End of Wild, start of "Radio"[edit]

On August 29, 2012, sister station WKLS FM ("Project 9-6-1") (now WWPW) flipped from its long-time rock format to top 40, branded as "Power 96-1". Because WiLD was under the same ownership of Power, and with the same format, it was likely the two formats would merge, with 105.7/96.7 flipping to a new format after Labor Day. A change was also likely due to the station's program director being released days before the change,[5] but on August 30, it was announced that WWVA would retain their rhythmic format, but tweaked its direction towards more hip-hop tracks and less emphasis on dance under its new PD (Rick Vaughn) for both WWVA and WWPW.[6]

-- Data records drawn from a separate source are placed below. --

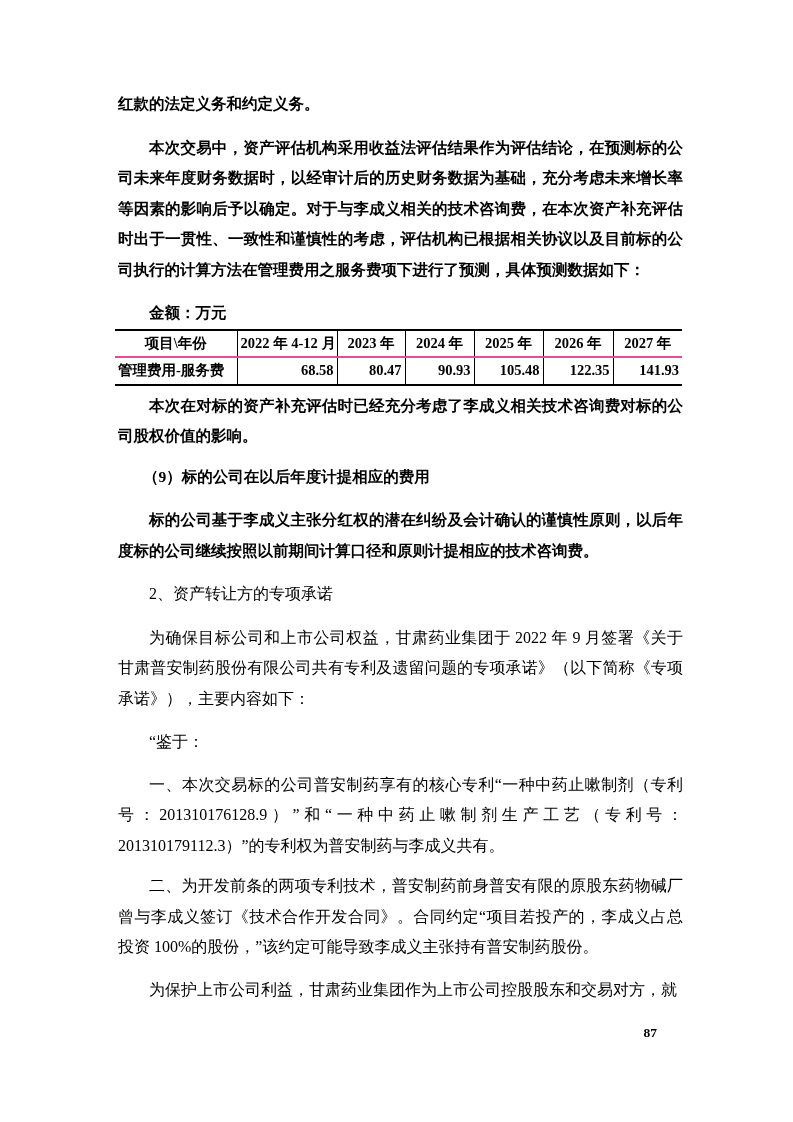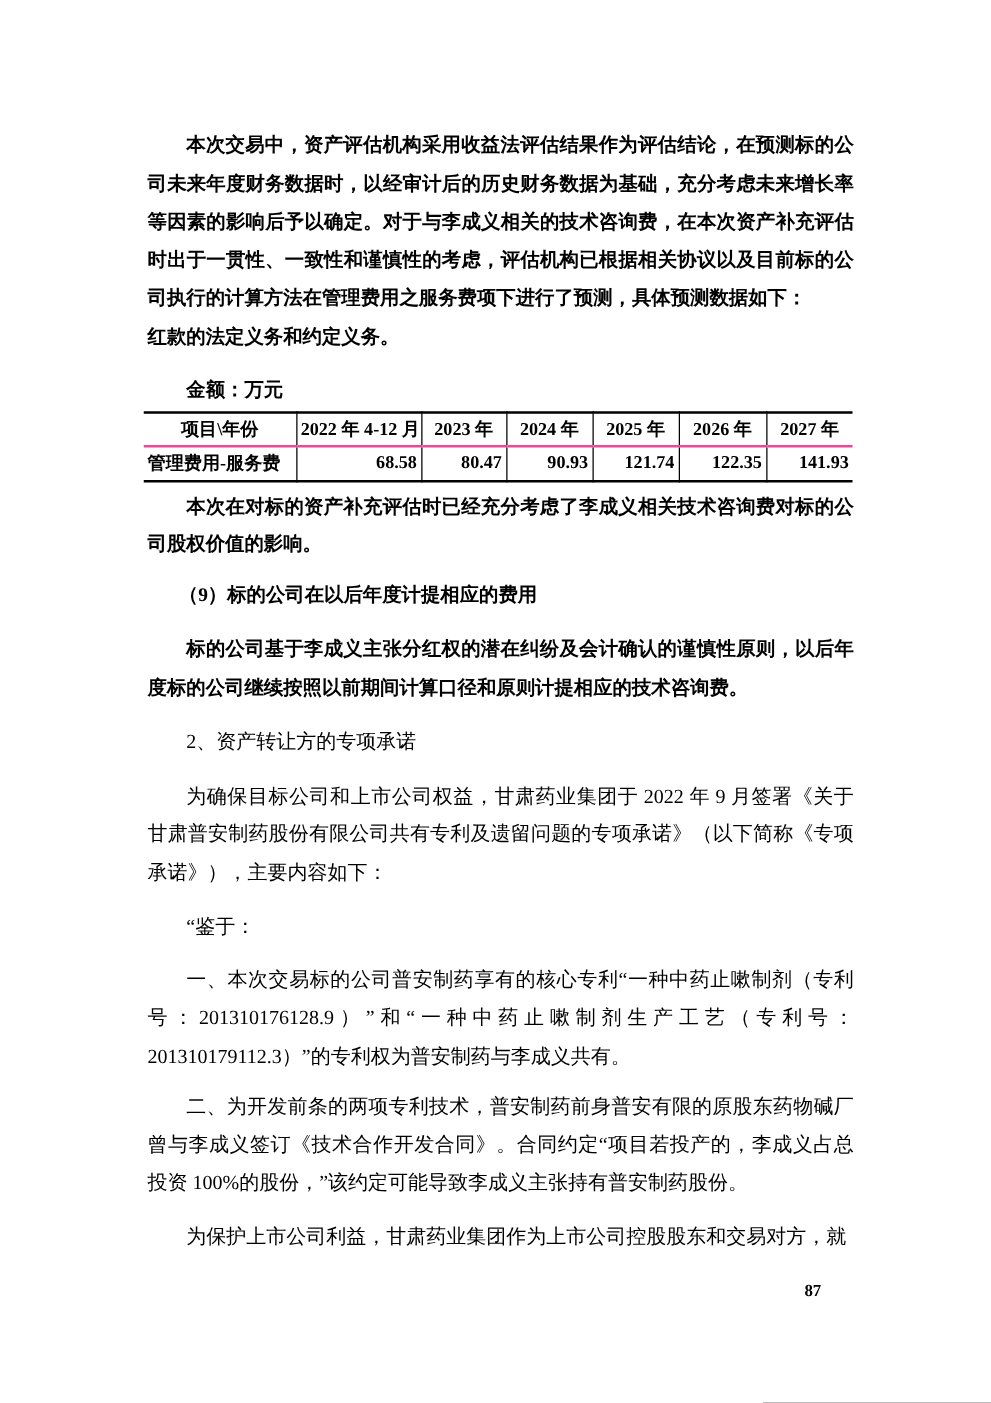--- a/index.html
+++ b/index.html
@@ -71,9 +71,9 @@
 <div class="page">
   <div class="content">
 
+    <p class="bold first">红款的法定义务和约定义务。</p>
+
     <p class="bold">本次交易中，资产评估机构采用收益法评估结果作为评估结论，在预测标的公司未来年度财务数据时，以经审计后的历史财务数据为基础，充分考虑未来增长率等因素的影响后予以确定。对于与李成义相关的技术咨询费，在本次资产补充评估时出于一贯性、一致性和谨慎性的考虑，评估机构已根据相关协议以及目前标的公司执行的计算方法在管理费用之服务费项下进行了预测，具体预测数据如下：</p>
-
-    <p class="bold first">红款的法定义务和约定义务。</p>
 
     <p class="amount-label">金额：万元</p>
 

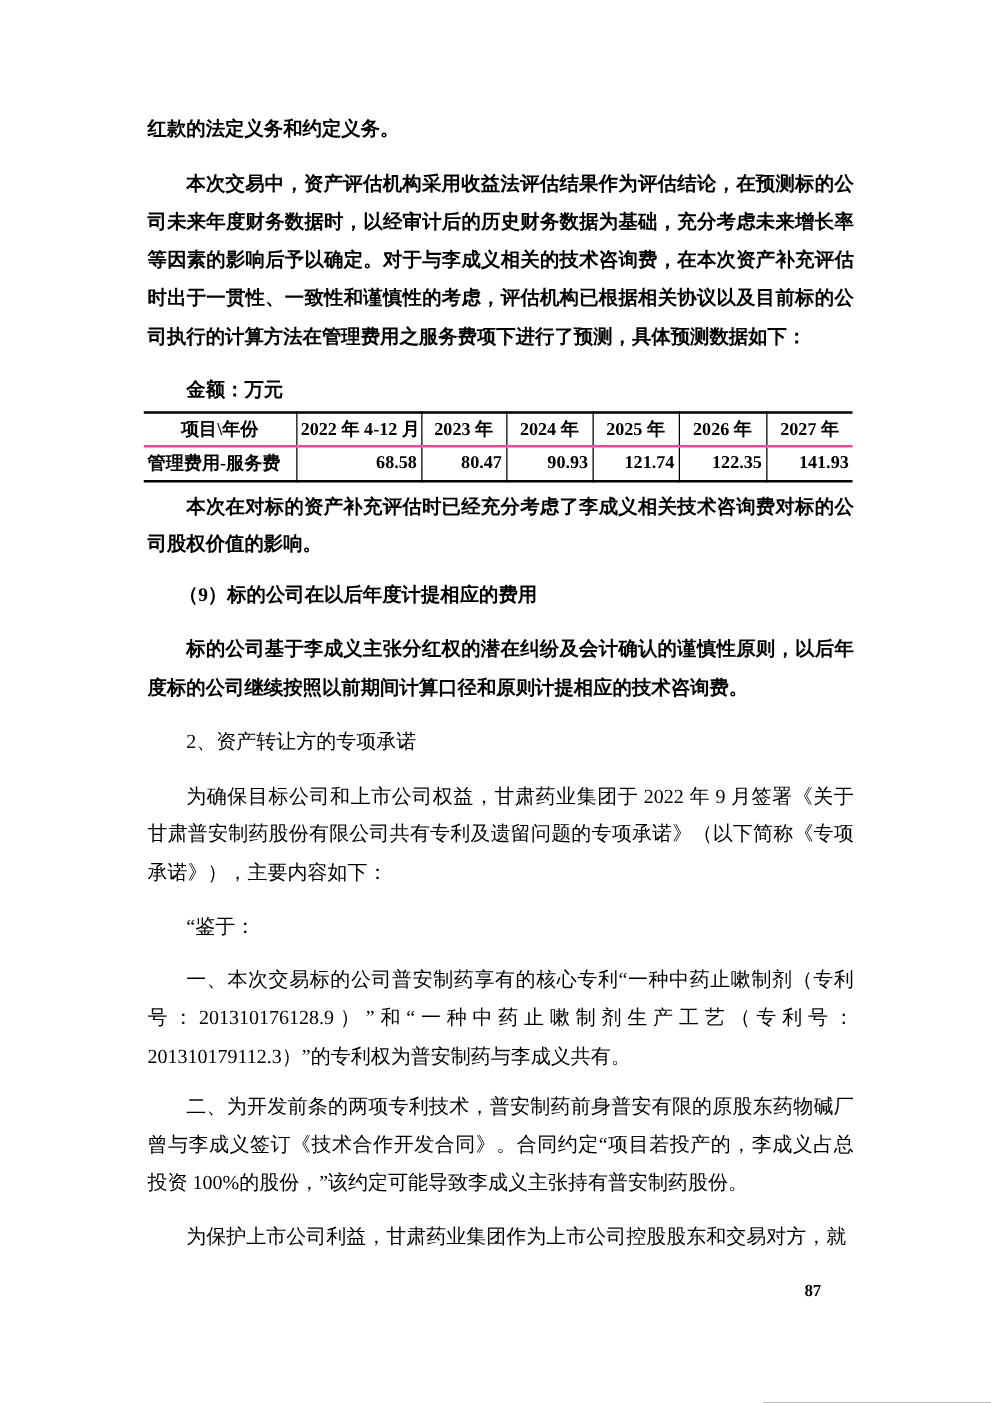--- a/index.html
+++ b/index.html
@@ -104,7 +104,7 @@
           <td class="num">68.58</td>
           <td class="num">80.47</td>
           <td class="num">90.93</td>
-          <td class="num">121.74</td>
+          <td class="num">105.48</td>
           <td class="num">122.35</td>
           <td class="num">141.93</td>
         </tr>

However, by March 2013, due to the launch of Power, the move of Elvis Duran and the Morning Show to WWPW, and a lack of promotion, ratings had tumbled from a mid-3 share to a 1.8 share, among the lowest-rated commercial music radio stations in the area. Therefore, on March 28, 2013, at 11:00 AM, with little warning, after playing "Rosa Parks" by Atlanta hip hop group OutKast, WWVA/WWLG went into a stunt loop consisting of R.E.M.'s "What's the Frequency, Kenneth?" and "Radio Song". One hour later, WWVA/WWLG launched an alternative rock format, branded as "Radio 105.7", with the first song being "It's the End of the World as We Know It (And I Feel Fine)" by R.E.M. (from nearby Athens, Georgia.[7] This fills the hole left by 99X when it flipped to active rock in September 2012 and adult album alternative WZGC ("92.9 Dave FM") flipping to sports talk the following month.

The stations' broadcast callsigns were changed on April 11, and the "Wild" format moved to WWPW FM 96.1 HD2, replacing the "Project 9-6-1" format that was eliminated from analog and HD1 by Wild's near-clone "Power 96-1".

HD radio and other outlets[edit]

WRDA's digital subchannels offer two different dance formats:

WRDA's main channel can also be heard on DTV radio via digital low-power TV station WANN-CD 29, on virtual channel 32.23, with the former WiLD format on 32.25.